Requirement — Every line of the data below should be repeated exactly, and no picture should be copied.

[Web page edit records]
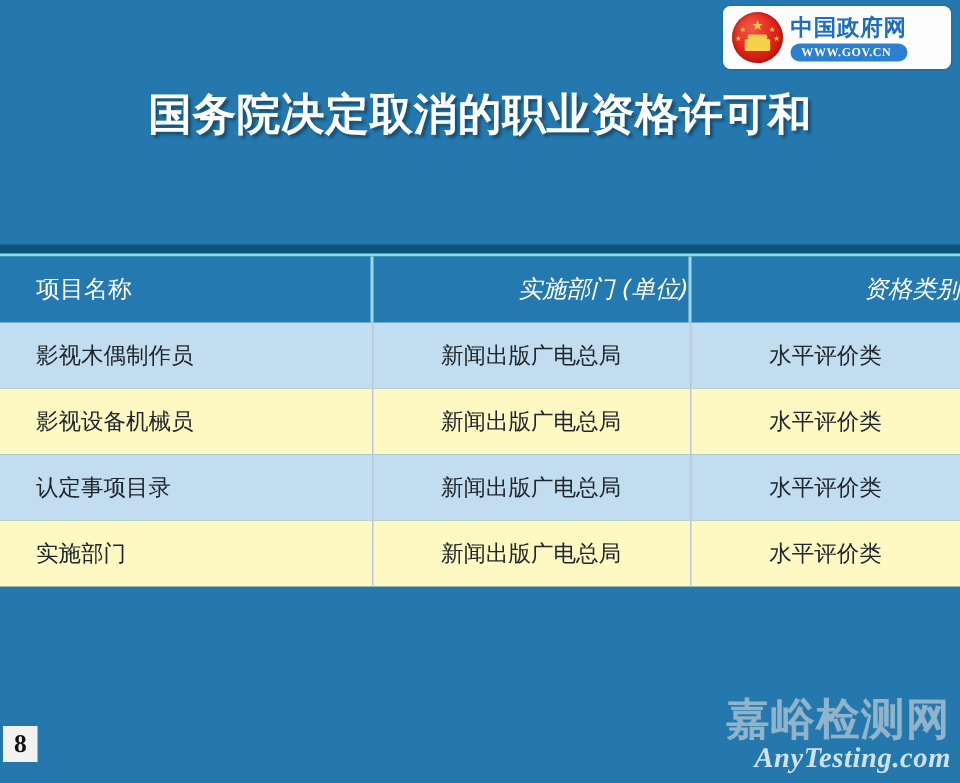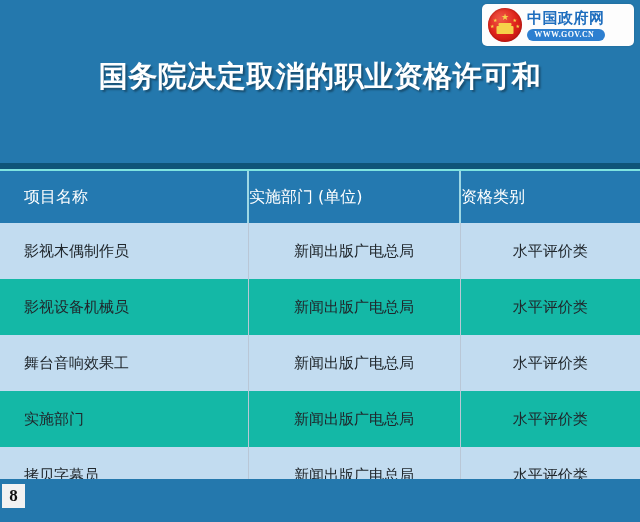--- a/index.html
+++ b/index.html
@@ -168,7 +168,7 @@
     font-family: "DejaVu Sans", sans-serif;
     font-size: 16px;
     font-weight: normal;
-    height: 52px;
+    height: 44px;
     padding: 0;
     border-right: 2px solid #9ed8e4;
     box-sizing: border-box;

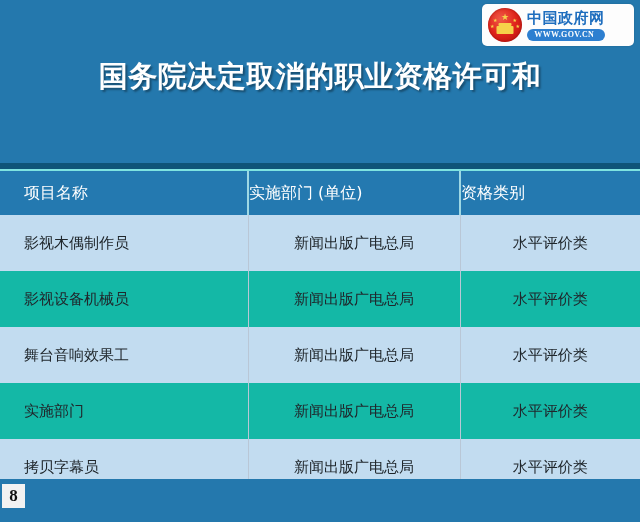--- a/index.html
+++ b/index.html
@@ -175,7 +175,7 @@
   }
   .tbl thead th:last-child { border-right: none; margin-top: 48px; }
   .th-c1 { text-align: left; padding-left: 24px !important; }
-  .th-c2, .th-c3 { text-align: left; }
+  .th-c2, .th-c3 { text-align: right; font-style: italic; }
 
   .tbl tbody td {
     font-family: "DejaVu Sans", sans-serif;

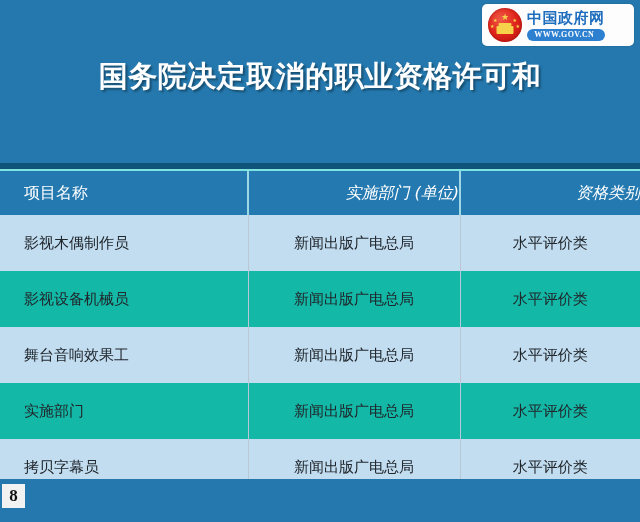--- a/index.html
+++ b/index.html
@@ -181,7 +181,7 @@
     font-family: "DejaVu Sans", sans-serif;
     font-size: 15px;
     color: #20272c;
-    height: 56px;
+    height: 44px;
     padding: 4px;
     border-right: 1px solid #b9c7d6;
     box-sizing: border-box;

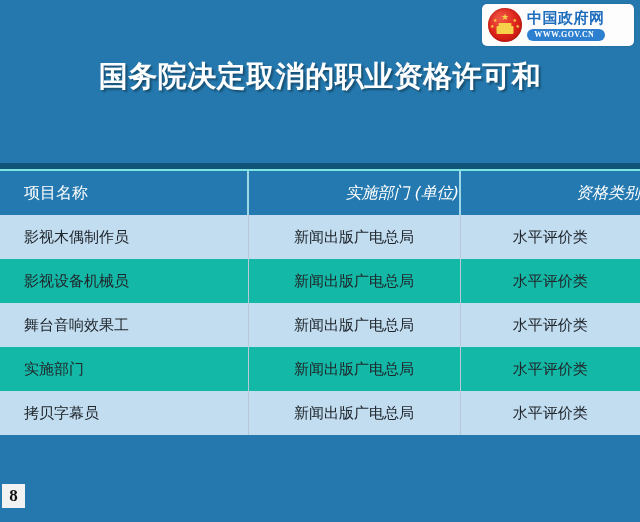--- a/index.html
+++ b/index.html
@@ -191,7 +191,7 @@
   .td-c2, .td-c3 { text-align: center; }
 
   .tbl tbody tr.odd td  { background: #c2dcf0; }
-  .tbl tbody tr.even td { background: #14b8a6; }
+  .tbl tbody tr.even td { background: #fef9c3; }
 
   
   .footer {

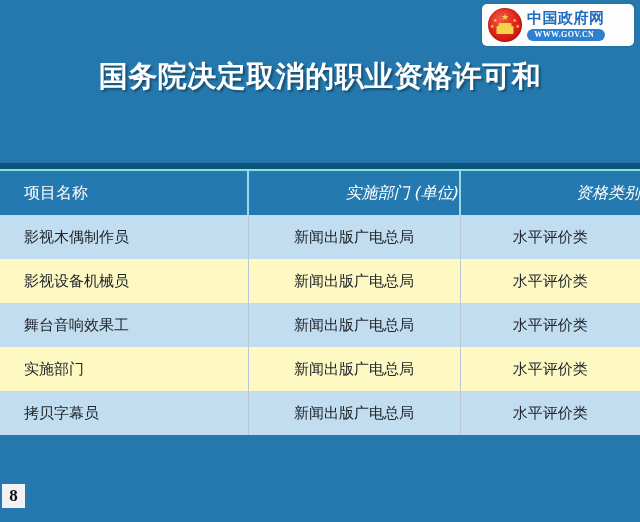--- a/index.html
+++ b/index.html
@@ -301,7 +301,7 @@
         <td class="td-c3">水平评价类</td>
       </tr>
       <tr class="odd">
-        <td class="td-c1">舞台音响效果工</td>
+        <td class="td-c1">认定事项目录</td>
         <td class="td-c2">新闻出版广电总局</td>
         <td class="td-c3">水平评价类</td>
       </tr>

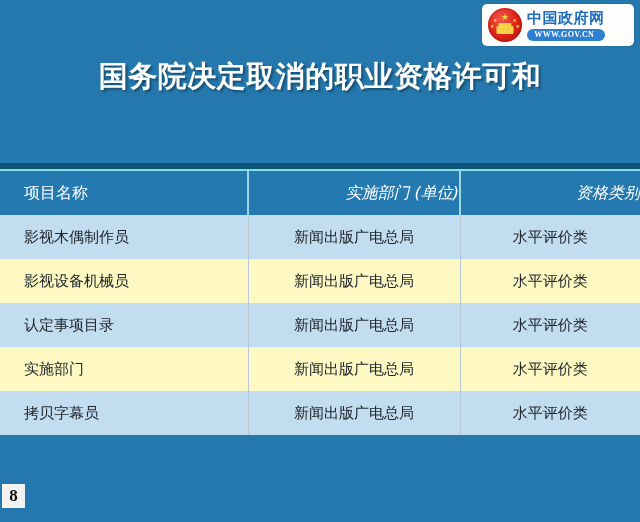--- a/index.html
+++ b/index.html
@@ -310,11 +310,6 @@
         <td class="td-c2">新闻出版广电总局</td>
         <td class="td-c3">水平评价类</td>
       </tr>
-      <tr class="odd">
-        <td class="td-c1">拷贝字幕员</td>
-        <td class="td-c2">新闻出版广电总局</td>
-        <td class="td-c3">水平评价类</td>
-      </tr>
     </tbody>
   </table>
 

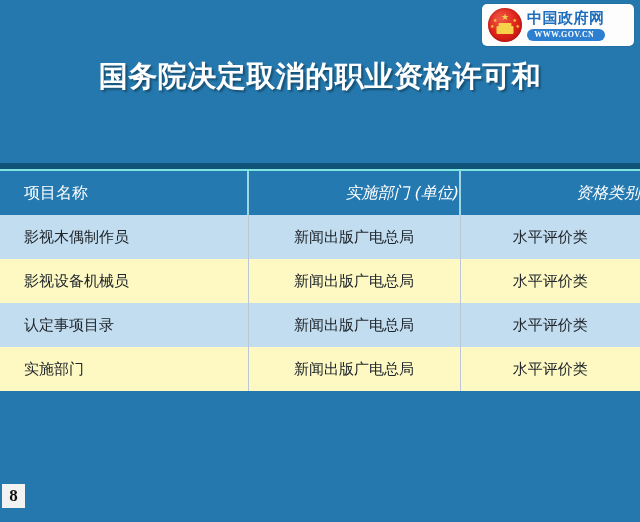--- a/index.html
+++ b/index.html
@@ -317,6 +317,10 @@
     <div class="page-badge">8</div>
   </div>
 
+  <div class="watermark">
+    <div class="wm-cn">嘉峪检测网</div>
+    <div class="wm-en">AnyTesting.com</div>
+  </div>
 
 </div>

Answer below —
--- a/index.html
+++ b/index.html
@@ -168,7 +168,7 @@
     font-family: "DejaVu Sans", sans-serif;
     font-size: 16px;
     font-weight: normal;
-    height: 52px;
+    height: 44px;
     padding: 0;
     border-right: 2px solid #9ed8e4;
     box-sizing: border-box;

--- a/index.html
+++ b/index.html
@@ -175,7 +175,7 @@
   }
   .tbl thead th:last-child { border-right: none; margin-top: 48px; }
   .th-c1 { text-align: left; padding-left: 24px !important; }
-  .th-c2, .th-c3 { text-align: left; }
+  .th-c2, .th-c3 { text-align: right; font-style: italic; }
 
   .tbl tbody td {
     font-family: "DejaVu Sans", sans-serif;

--- a/index.html
+++ b/index.html
@@ -181,7 +181,7 @@
     font-family: "DejaVu Sans", sans-serif;
     font-size: 15px;
     color: #20272c;
-    height: 56px;
+    height: 44px;
     padding: 4px;
     border-right: 1px solid #b9c7d6;
     box-sizing: border-box;

--- a/index.html
+++ b/index.html
@@ -191,7 +191,7 @@
   .td-c2, .td-c3 { text-align: center; }
 
   .tbl tbody tr.odd td  { background: #c2dcf0; }
-  .tbl tbody tr.even td { background: #14b8a6; }
+  .tbl tbody tr.even td { background: #fef9c3; }
 
   
   .footer {

--- a/index.html
+++ b/index.html
@@ -301,7 +301,7 @@
         <td class="td-c3">水平评价类</td>
       </tr>
       <tr class="odd">
-        <td class="td-c1">舞台音响效果工</td>
+        <td class="td-c1">认定事项目录</td>
         <td class="td-c2">新闻出版广电总局</td>
         <td class="td-c3">水平评价类</td>
       </tr>

--- a/index.html
+++ b/index.html
@@ -310,11 +310,6 @@
         <td class="td-c2">新闻出版广电总局</td>
         <td class="td-c3">水平评价类</td>
       </tr>
-      <tr class="odd">
-        <td class="td-c1">拷贝字幕员</td>
-        <td class="td-c2">新闻出版广电总局</td>
-        <td class="td-c3">水平评价类</td>
-      </tr>
     </tbody>
   </table>
 

--- a/index.html
+++ b/index.html
@@ -317,6 +317,10 @@
     <div class="page-badge">8</div>
   </div>
 
+  <div class="watermark">
+    <div class="wm-cn">嘉峪检测网</div>
+    <div class="wm-en">AnyTesting.com</div>
+  </div>
 
 </div>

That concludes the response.